VectivBio Reports Full Year 2021 Financial Results and Provides Business Update
Significant Progress Across Multiple Programs with Key Upcoming Catalysts Beginning H2 2022
STARS Phase 3 Program of Apraglutide in Short Bowel Syndrome with Intestinal Failure (SBS-IF) On-Track for Topline Results at End of 2023
Cash Runway Extends Beyond Anticipated Release of Topline STARS Phase 3 Data
Management to Host Conference Call Today at 8.00 a.m. ET
BASEL, Switzerland, April 07, 2022 (GLOBE NEWSWIRE) -- VectivBio Holding AG (“VectivBio”) (Nasdaq: VECT), a clinical-stage biopharmaceutical company pioneering novel transformational treatments for severe rare conditions, today reported financial results and provided a business update for the full year ended December 31, 2021.
“Since our founding in 2019, VectivBio has continued to make progress in executing against strategic clinical and corporate objectives. In 2021, we conducted a successful IPO and initiated our pivotal program for apraglutide in patients with short bowel syndrome with intestinal failure (SBS-IF), encompassing the Phase 3 STARS study and the Phase 2 STARS Nutrition study, the first-ever dedicated clinical study in the subset of SBS-IF patients with colon-in-continuity (CIC). In addition, we acquired the modular Comet platform, from which we expect to drive pipeline growth with several small molecules for the treatment of inherited metabolic diseases,” said Luca Santarelli, M.D., Ph.D., Founder and Chief Executive Officer of VectivBio.
Santarelli went on to say, “We’ve continued to make significant advancements in 2022, including the launch of our STARGAZE proof-of-concept study in GvHD. Additionally, we recently announced a licensing deal with Asahi Kasei Pharma Corporation to develop and commercialize apraglutide in Japan and a credit facility of up to $75M with Kreos Capital. These two deals, combined with our current cash, provide a financial runway that takes us beyond the anticipated release of topline STARS data at the end of 2023.”
Dr. Santarelli continued, “Looking forward, we are positioned strategically ahead of upcoming data readouts.
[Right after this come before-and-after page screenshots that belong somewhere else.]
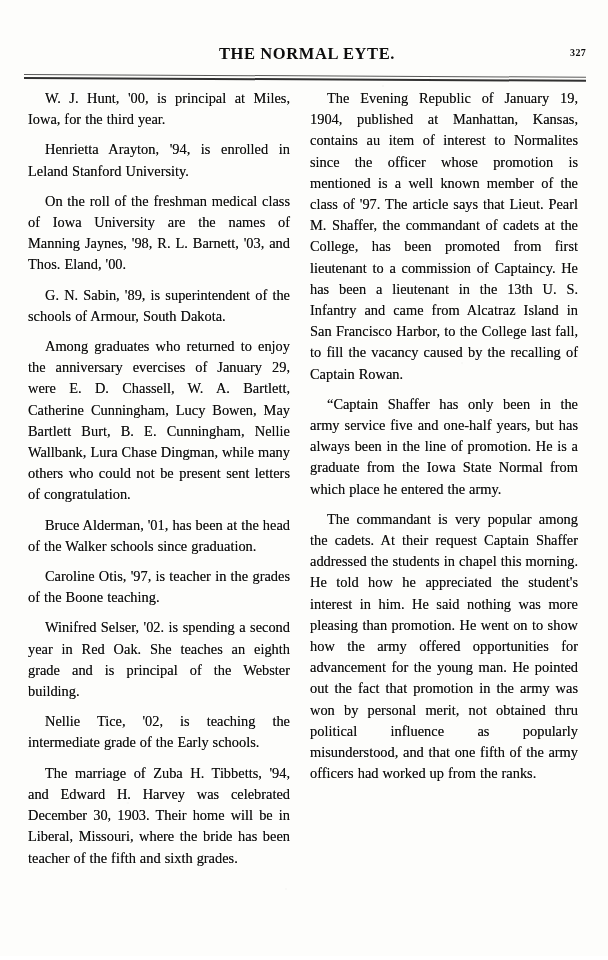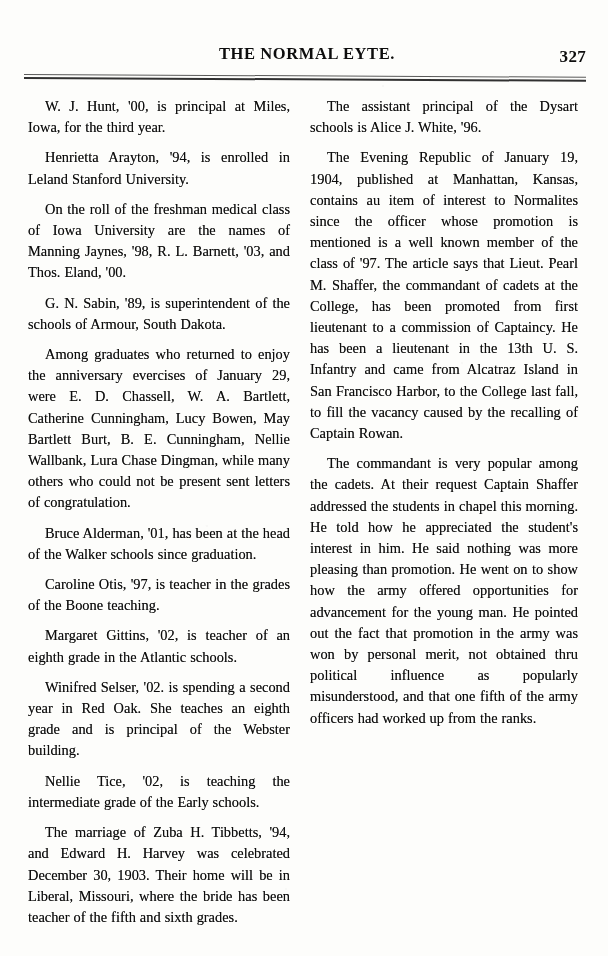"327" .runhead-folio { font-size: 17px -> 10px }
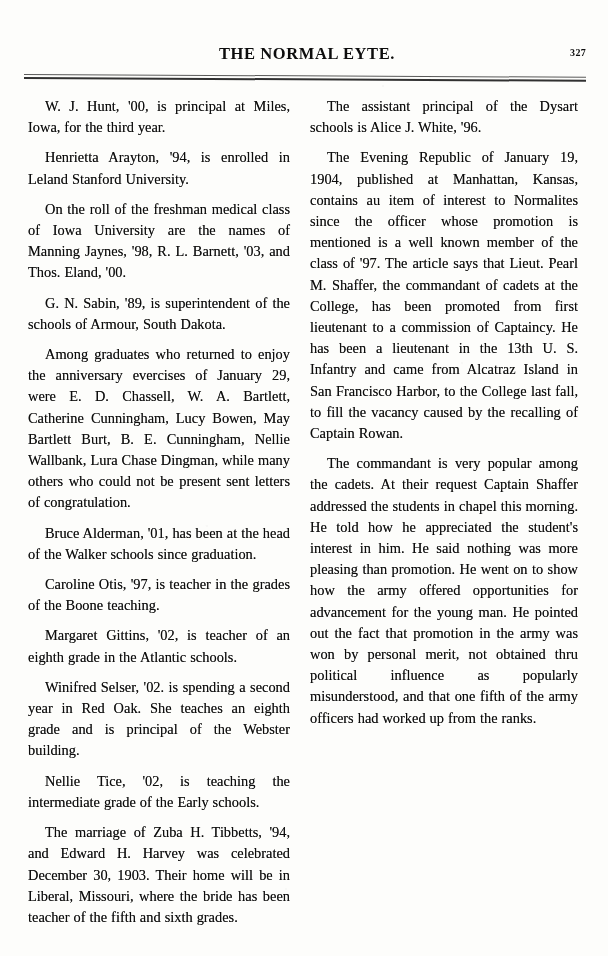"W. J. Hunt, '00, is" .col { top: 8px -> 0 }
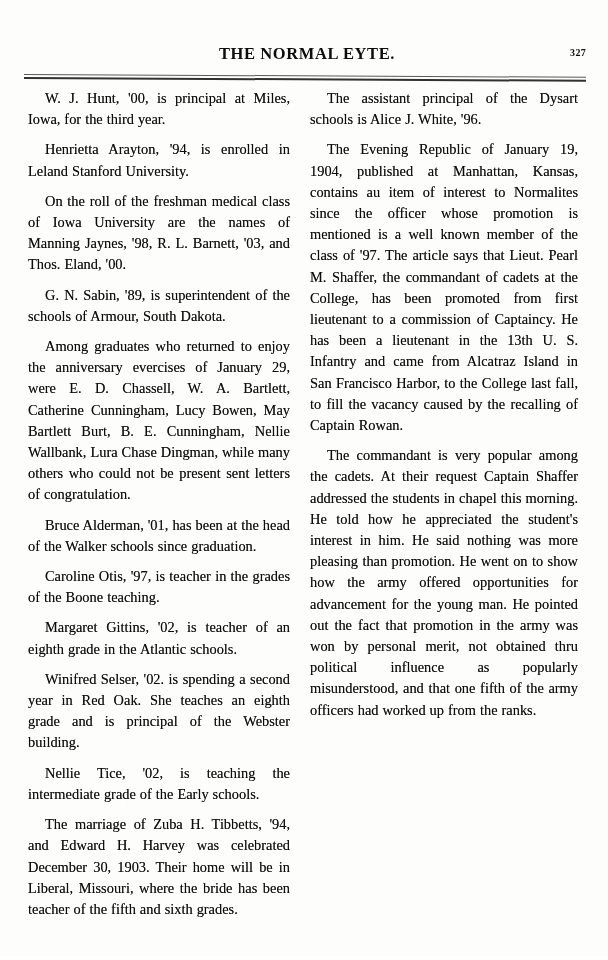"The assistant principal of the" p { html: <p>The assistant principal of the Dysart schools is Alice J. White, '96.</p> -> none }
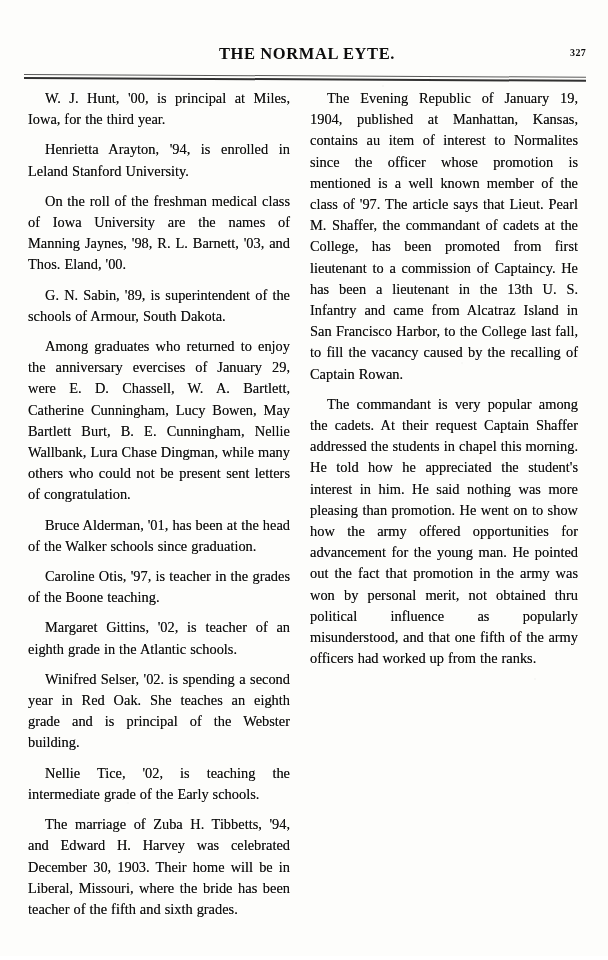"“Captain Shaffer has only been" p { html: none -> <p>“Captain Shaffer has only been in the army service five and one-half years, but has always been in the line of promotion. He is a graduate from the Iowa State Normal from which place he entered the army.</p> }
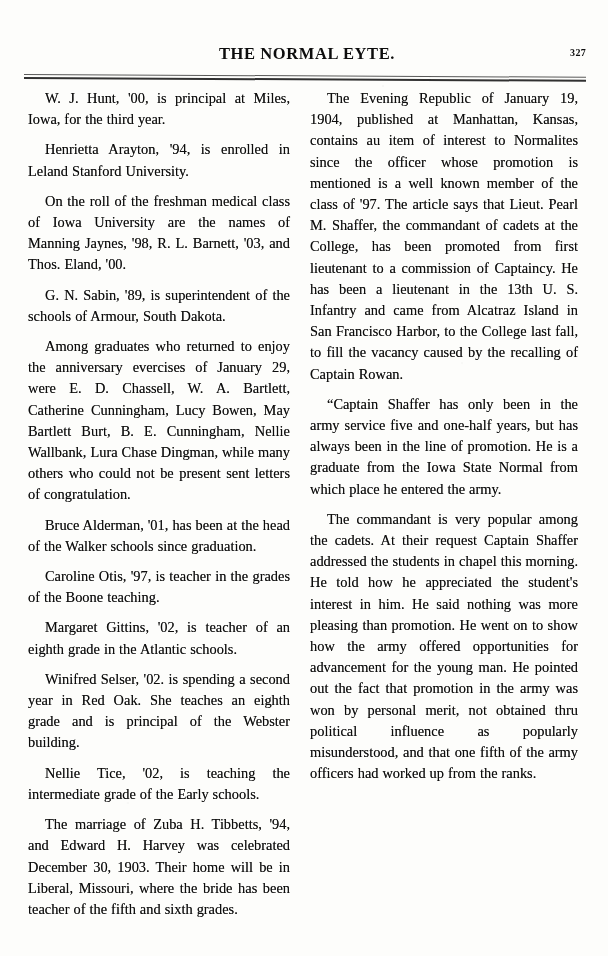"Margaret Gittins, '02, is teacher" p { html: <p>Margaret Gittins, '02, is teacher of an eighth grade in the Atlantic schools.</p> -> none }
We look forward to sharing interim data from STARS Nutrition at a scientific conference in the fall, and interim data from STARGAZE in the first half of 2023. We believe these data will demonstrate apraglutide’s potential as a best-in-class GLP-2 analog for treatment of SBS-IF and a first-in-class, regenerative therapy for steroid-refractory aGvHD.”
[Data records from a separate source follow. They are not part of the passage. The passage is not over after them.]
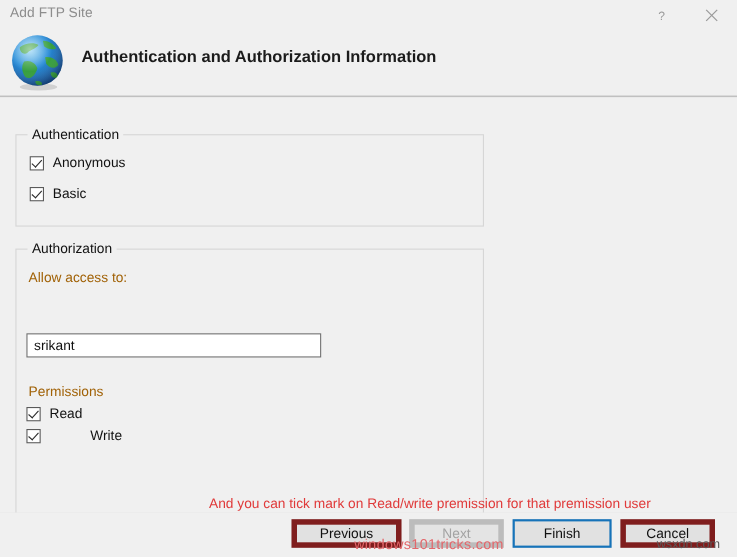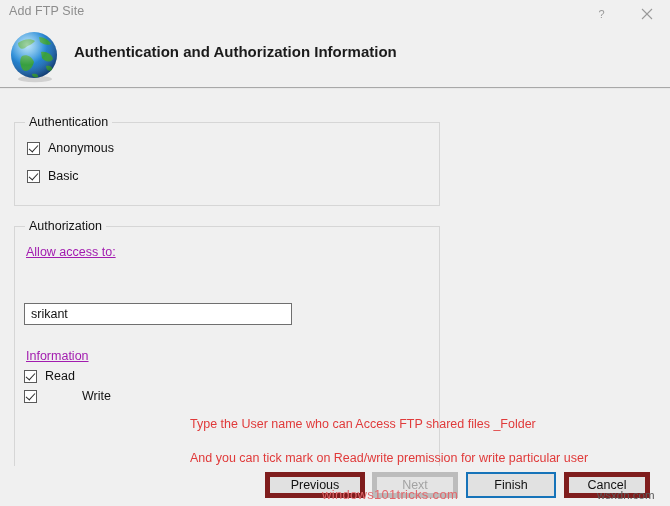"Allow access to:" .static-label { color: #a21caf -> #a16207; text-decoration: underline -> none }
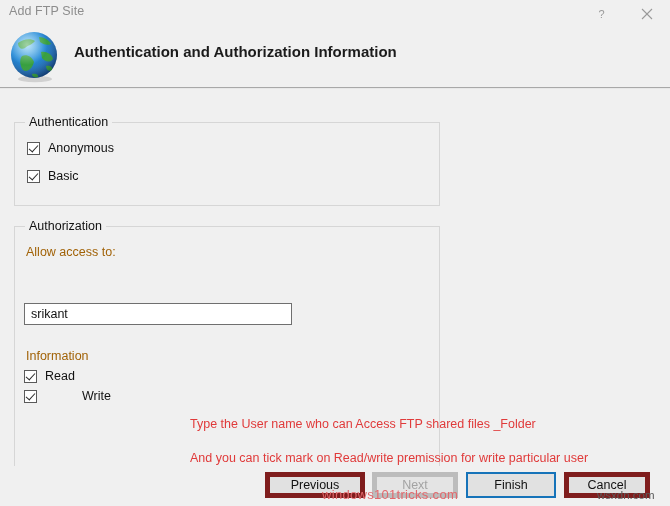"Information" div.static-label { text: Information -> Permissions }
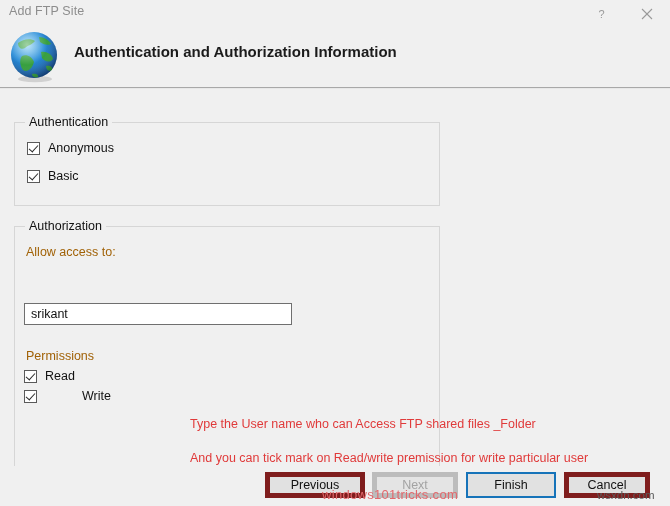"Type the User name who" div.annotation { html: <div>Type the User name who can Access FTP shared files _Folder</div> -> none }
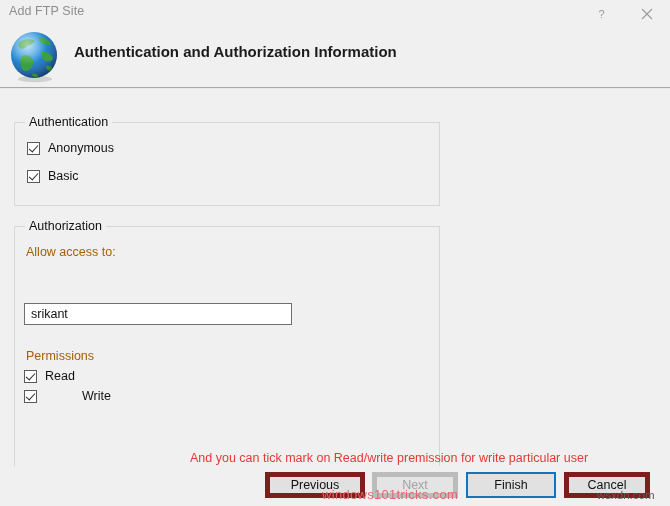"And you can tick mark" div.annotation { text: write particular -> that premission }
Apraglutide: Next-generation, long-acting synthetic GLP-2 analog being developed for a range of rare gastrointestinal (GI) diseases where GLP-2 can play a central role in addressing disease pathophysiology, including SBS-IF and aGvHD.
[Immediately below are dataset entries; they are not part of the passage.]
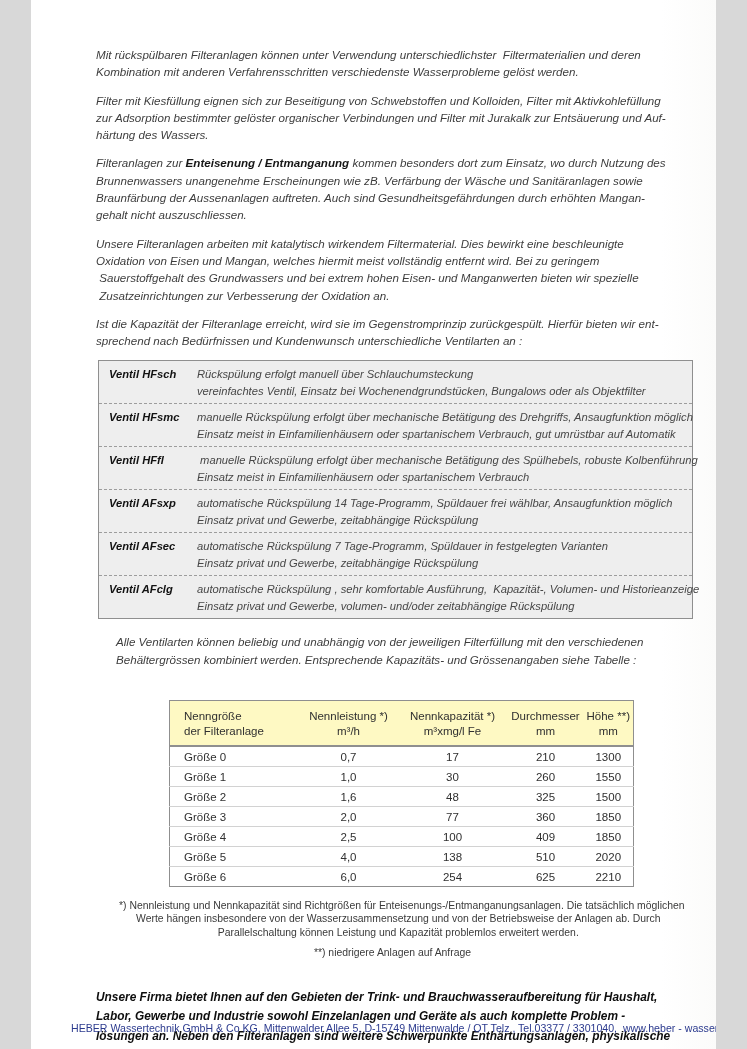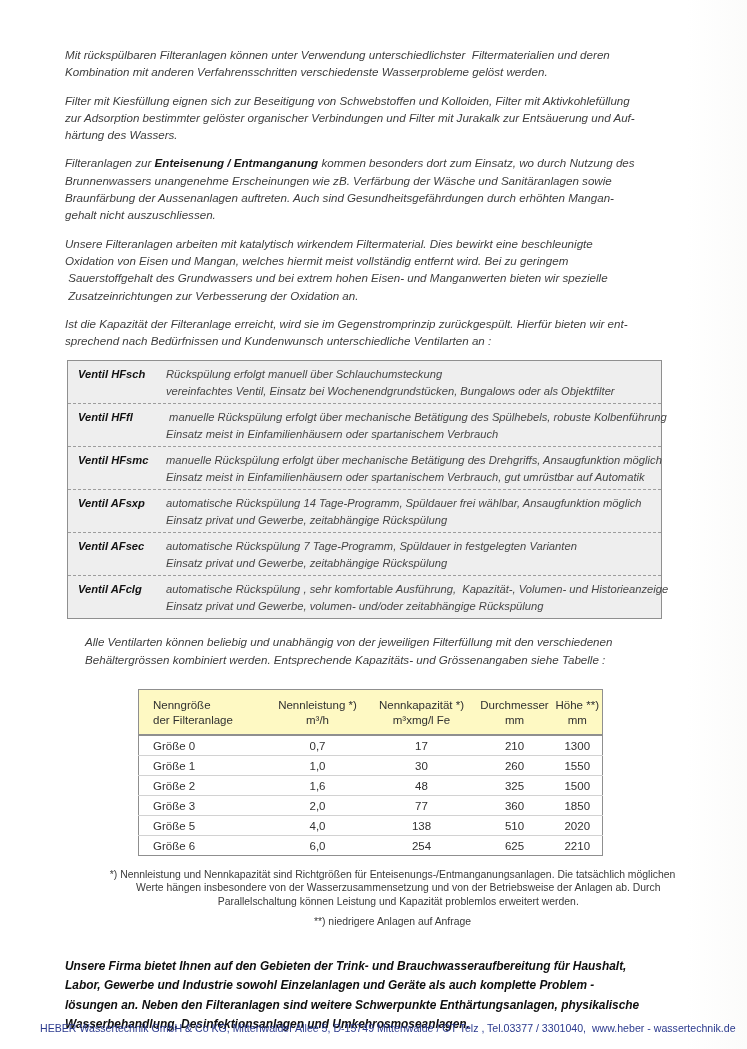"Mit rückspülbaren Filteranlagen können" .sheet { width: 747px -> 685px }
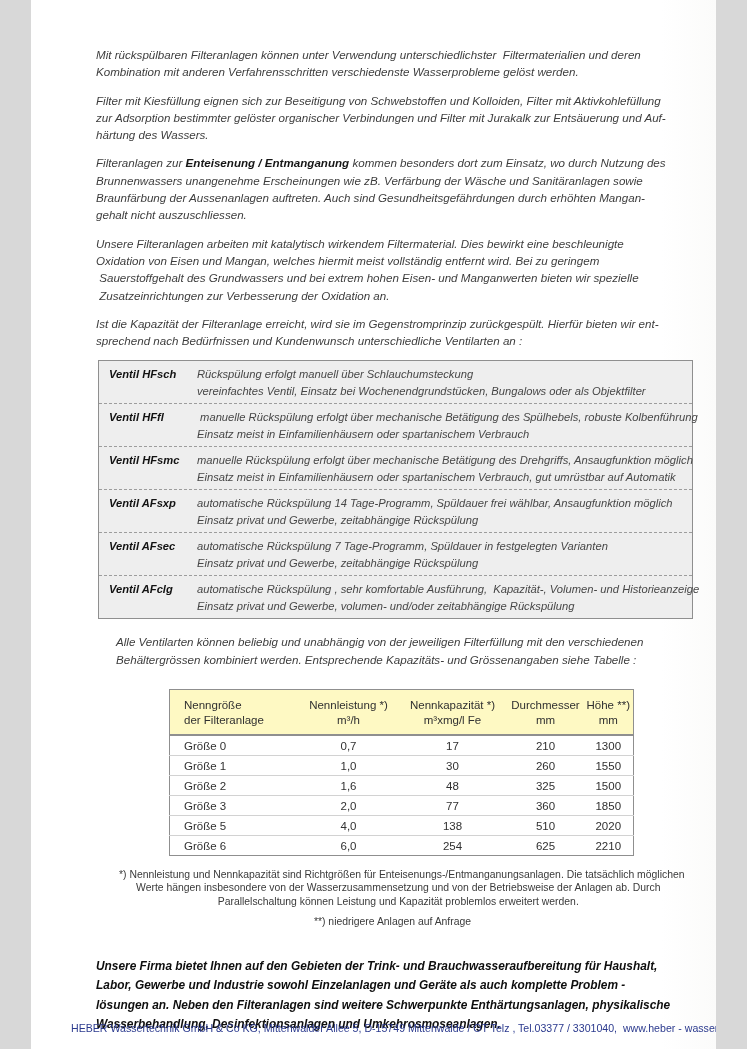"Ventil HFfl" div.vrow { order: before "Ventil HFsmc" -> after "Ventil HFsmc" }
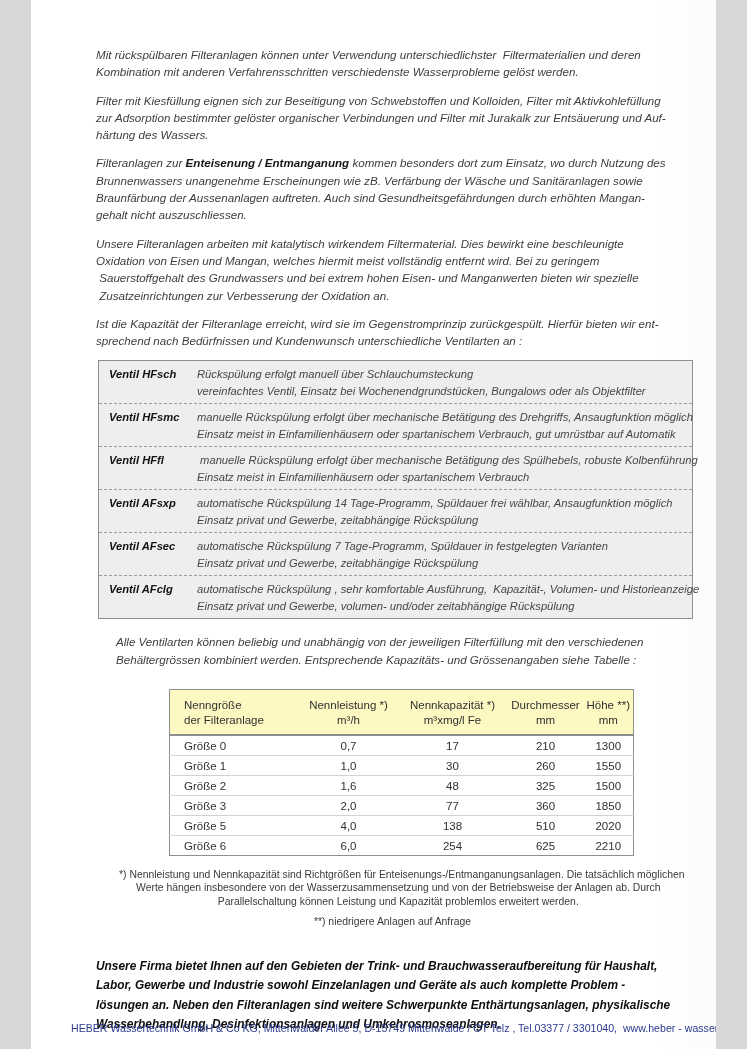"Alle Ventilarten können beliebig und" .connector { margin-bottom: 21px -> 32px }
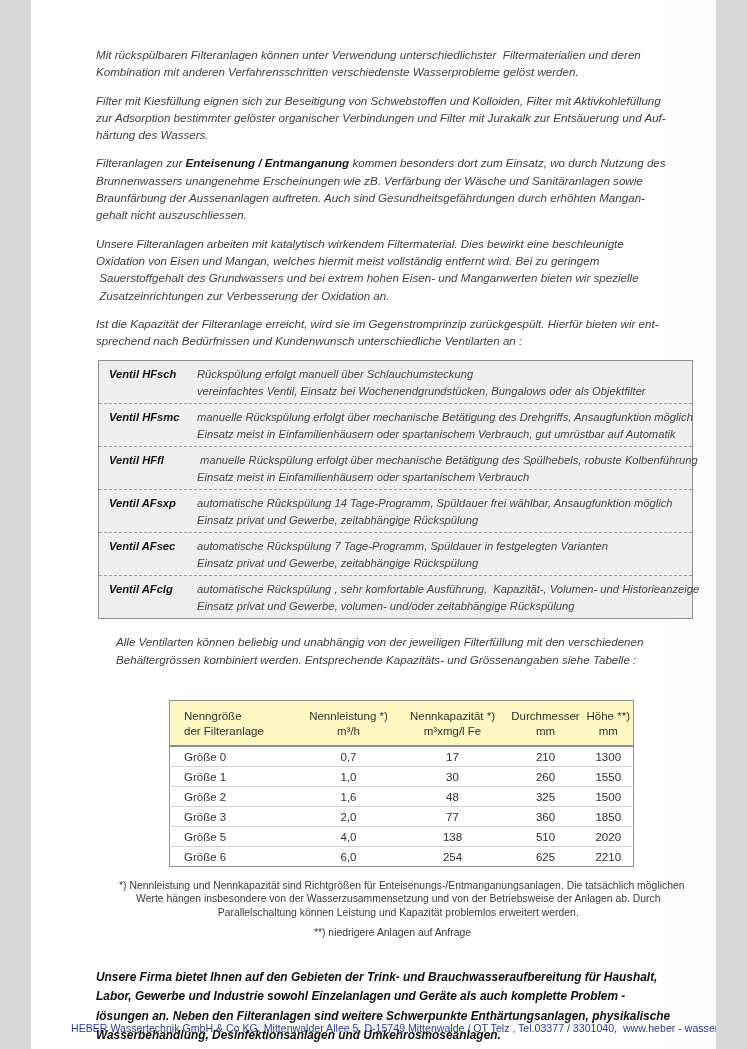"Größe 4" tr { html: none -> <tr> <td>Größe 4</td> <td>2,5</td> <td>100</td> <td>409</td> <td>1850</td> </tr> }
- In March 2022, the Company entered into an exclusive licensing agreement with Asahi Kasei Pharma Corporation (“Asahi Kasei Pharma”) to develop and commercialize apraglutide, a next-generation, long-acting GLP-2 analog, for the treatment of SBS-IF, steroid-refractory aGvHD and future indications in Japan. Under the terms of the agreement, VectivBio will receive an upfront cash payment of approximately $30 million ($5 million of which is the first installment of the development cost-sharing) and eligibility for up to approximately $170 million in milestone payments if certain development, regulatory and commercial events are achieved. VectivBio is also eligible to receive tiered, double-digit, escalating royalties on sales of apraglutide in Japan.
Apraglutide for SBS-IF:
- Enrollment is on track in STARS (STudy of ApRaglutide in SBS), a pivotal Phase 3 trial designed to support a differentiated label and improved outcomes in SBS-IF. The study includes novel secondary endpoints to prospectively demonstrate meaningful efficacy in patients with different types of remnant bowel anatomy, including CIC, which represents the majority of patients with SBS-IF. The Company expects to report topline data from this study at the end of 2023.
- Enrollment is ongoing in STARS Nutrition, a multicenter, open-label metabolic balance study of apraglutide designed to evaluate the effects of apraglutide on intestinal absorption in SBS-IF patients with CIC including metabolic balance and PS reduction. The Company plans to report interim results in H2 2022.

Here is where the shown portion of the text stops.